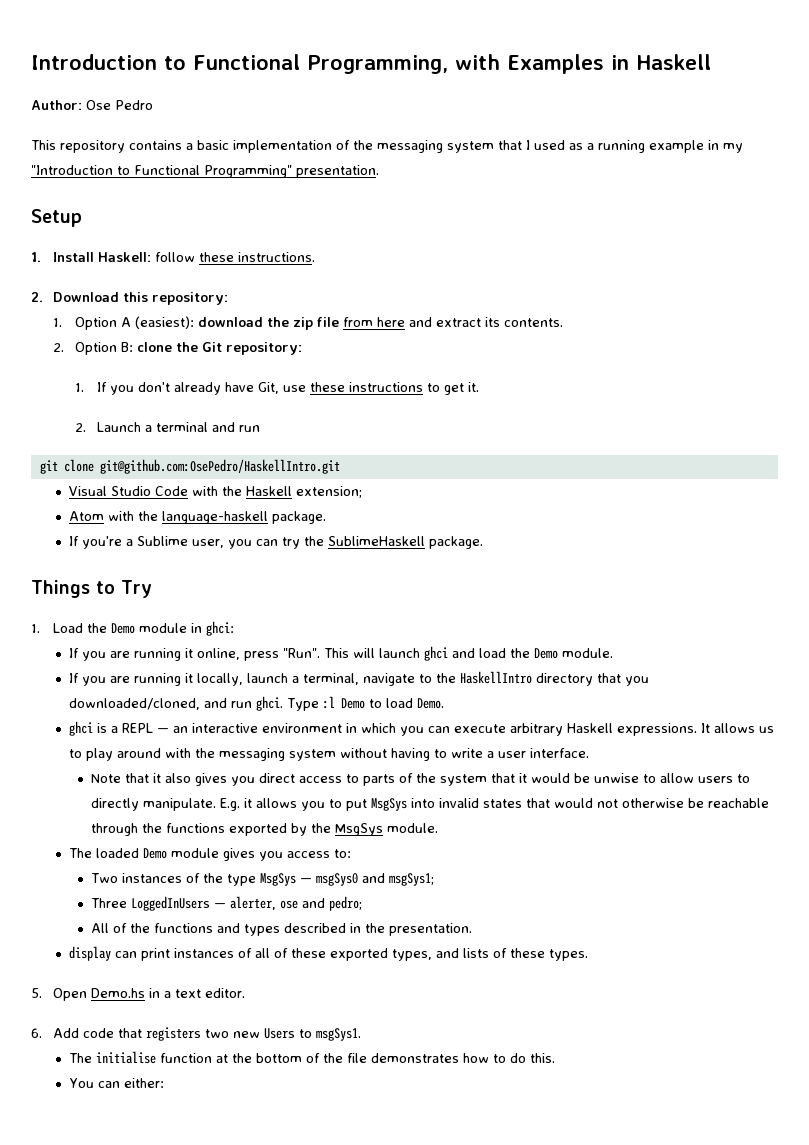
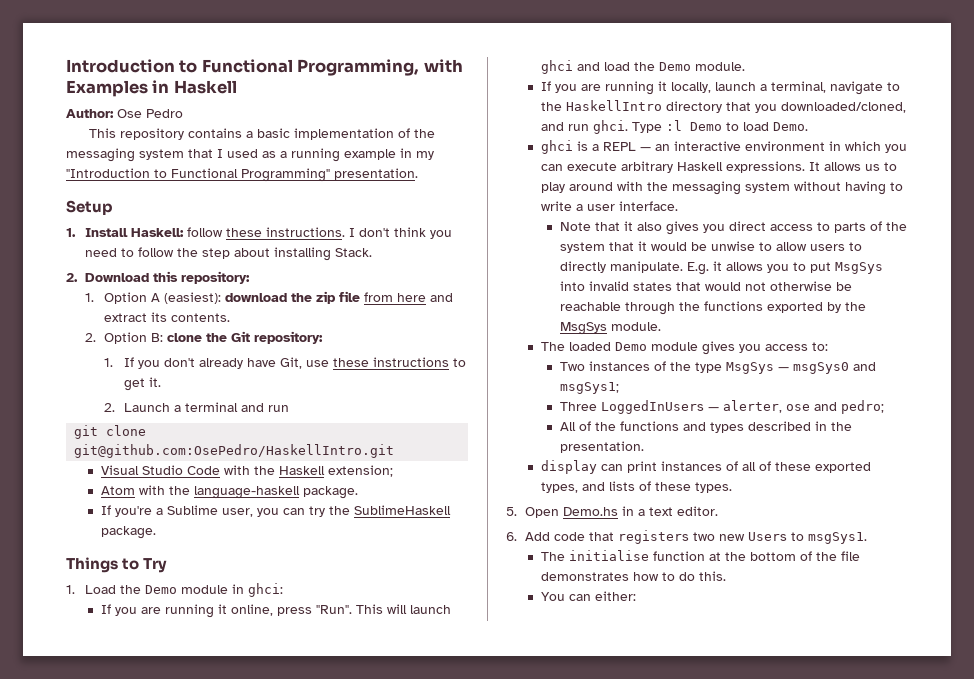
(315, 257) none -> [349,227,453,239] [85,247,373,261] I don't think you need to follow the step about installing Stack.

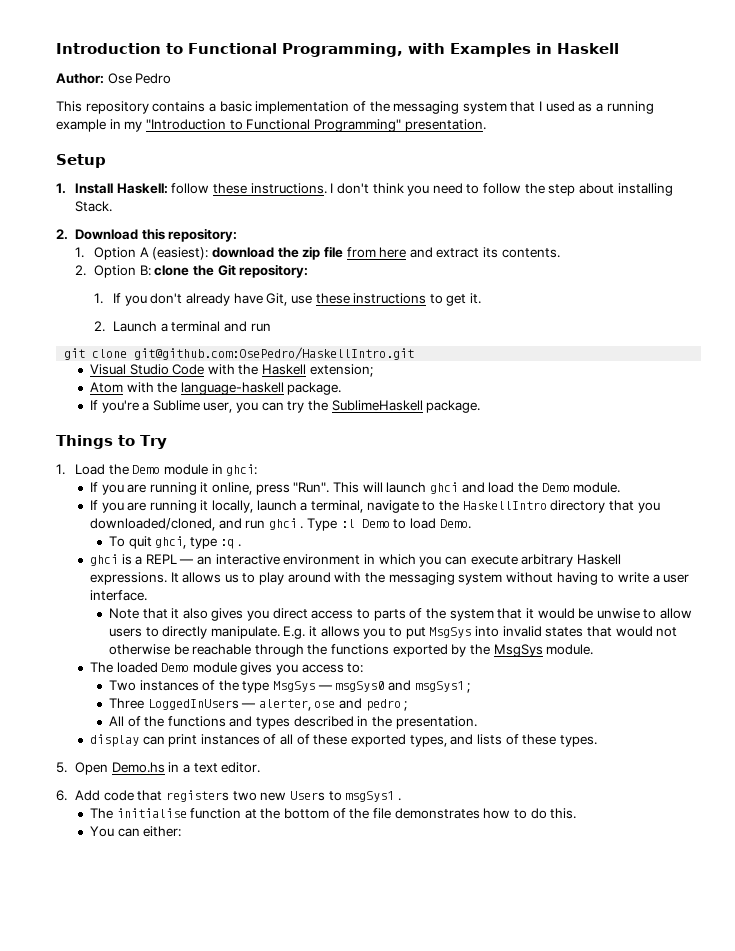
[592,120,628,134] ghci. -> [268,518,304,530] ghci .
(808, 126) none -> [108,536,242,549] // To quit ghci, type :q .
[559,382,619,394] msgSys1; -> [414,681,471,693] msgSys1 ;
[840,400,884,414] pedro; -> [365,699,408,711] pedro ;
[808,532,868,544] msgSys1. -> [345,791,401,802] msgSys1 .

******

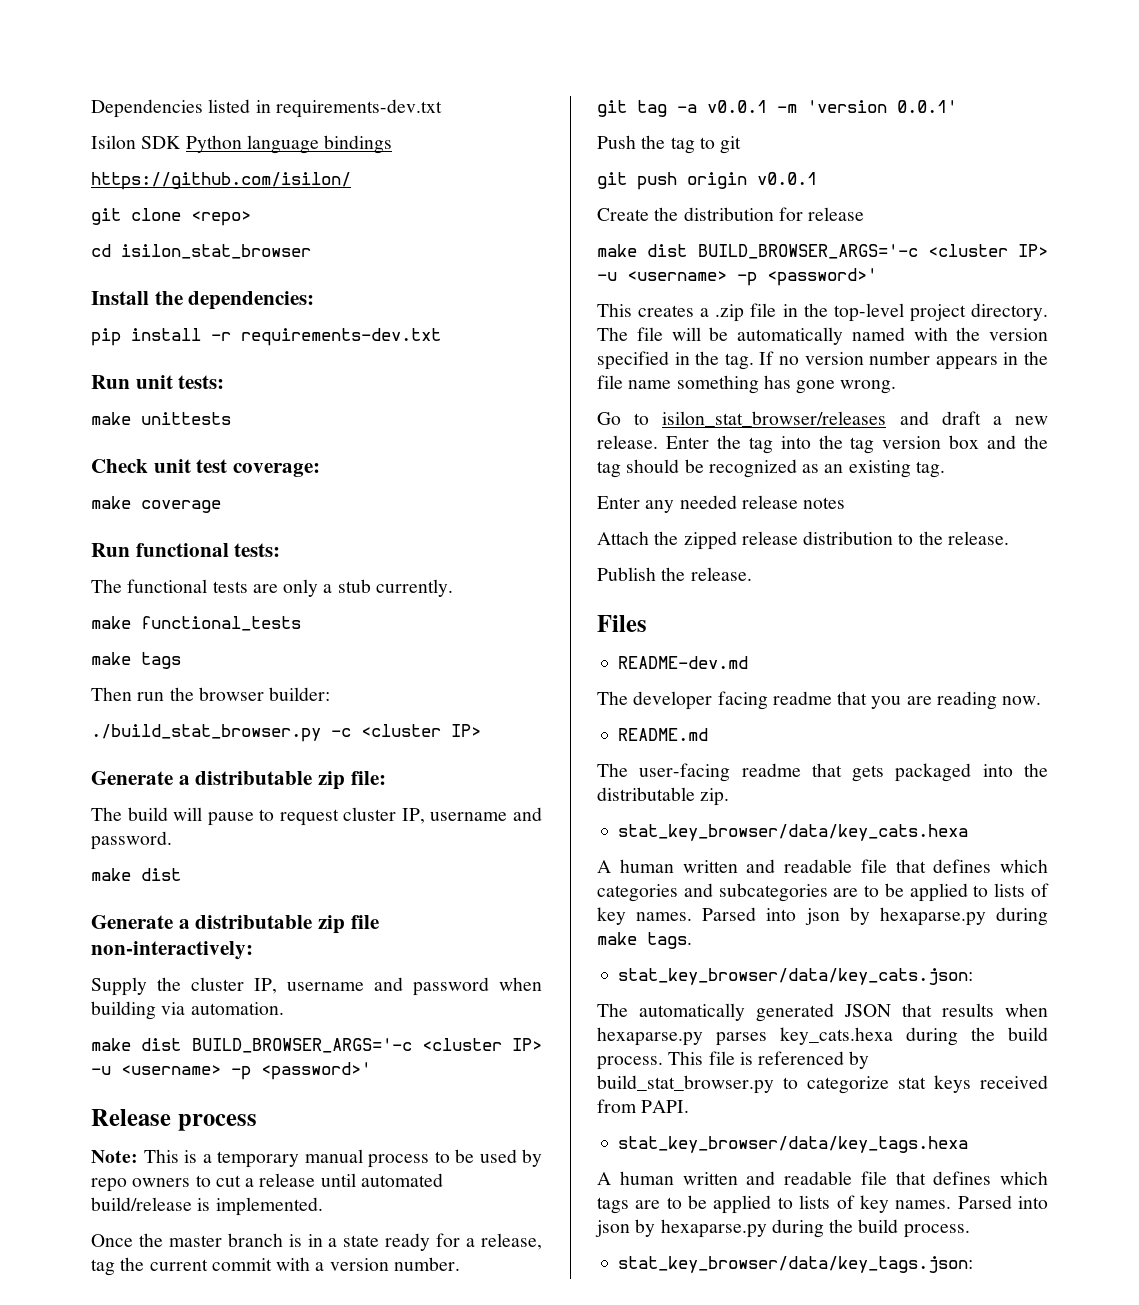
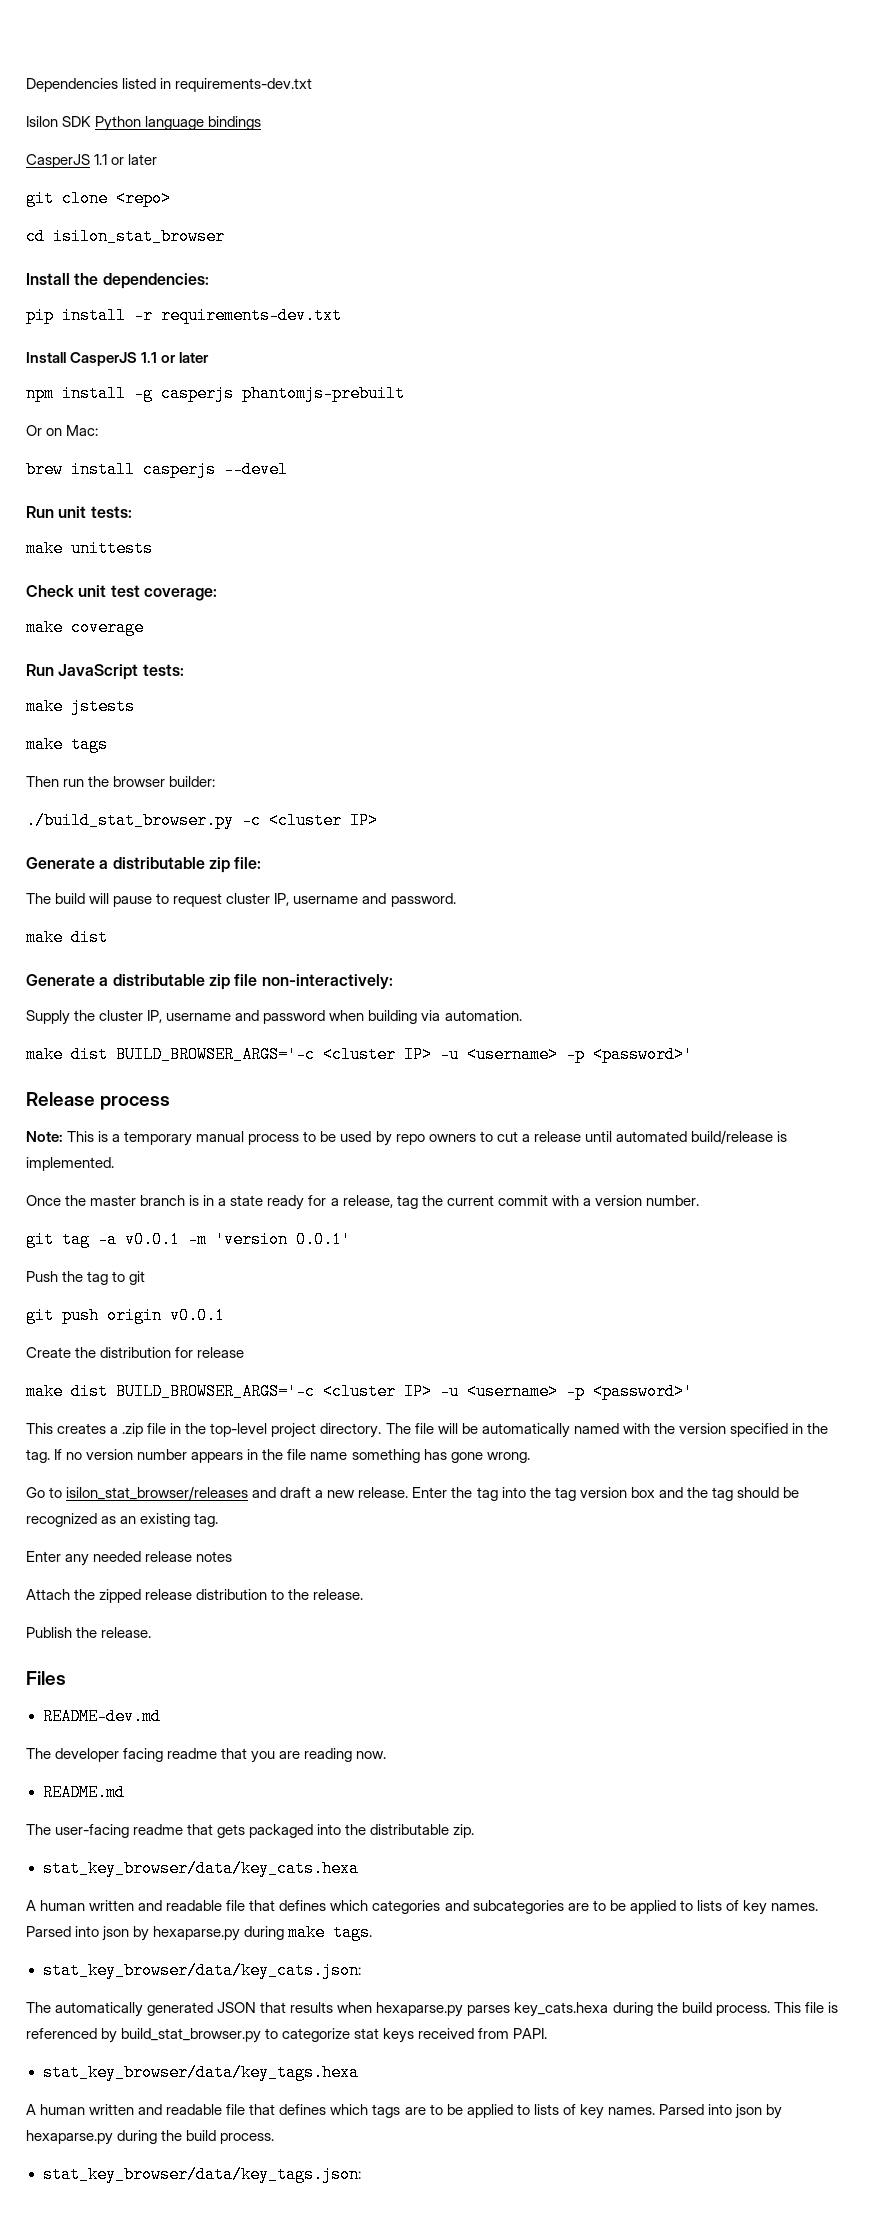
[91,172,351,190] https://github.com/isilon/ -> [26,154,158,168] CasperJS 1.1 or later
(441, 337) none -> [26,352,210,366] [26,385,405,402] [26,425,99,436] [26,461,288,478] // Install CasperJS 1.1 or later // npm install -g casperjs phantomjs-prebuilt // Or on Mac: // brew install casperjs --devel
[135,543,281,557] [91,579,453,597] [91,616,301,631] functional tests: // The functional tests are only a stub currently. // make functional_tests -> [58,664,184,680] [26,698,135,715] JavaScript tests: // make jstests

******

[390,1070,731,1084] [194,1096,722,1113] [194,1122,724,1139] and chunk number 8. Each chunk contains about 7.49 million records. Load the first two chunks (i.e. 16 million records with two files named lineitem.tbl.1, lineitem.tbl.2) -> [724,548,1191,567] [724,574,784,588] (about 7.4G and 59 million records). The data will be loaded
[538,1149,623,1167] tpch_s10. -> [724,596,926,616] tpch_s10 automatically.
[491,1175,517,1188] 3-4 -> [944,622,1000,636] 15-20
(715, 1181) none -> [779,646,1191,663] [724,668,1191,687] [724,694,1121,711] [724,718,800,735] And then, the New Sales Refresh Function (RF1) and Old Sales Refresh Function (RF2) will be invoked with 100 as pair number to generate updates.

******

→ What the task requires
Within the material above, output exactly the lines from the one with "(808, 126) none" through the one with "[808,532,868,544] msgSys1. ->", end lines included, and nothing besides.

→ Exercise response
(808, 126) none -> [108,536,242,549] // To quit ghci, type :q .
[559,382,619,394] msgSys1; -> [414,681,471,693] msgSys1 ;
[840,400,884,414] pedro; -> [365,699,408,711] pedro ;
[808,532,868,544] msgSys1. -> [345,791,401,802] msgSys1 .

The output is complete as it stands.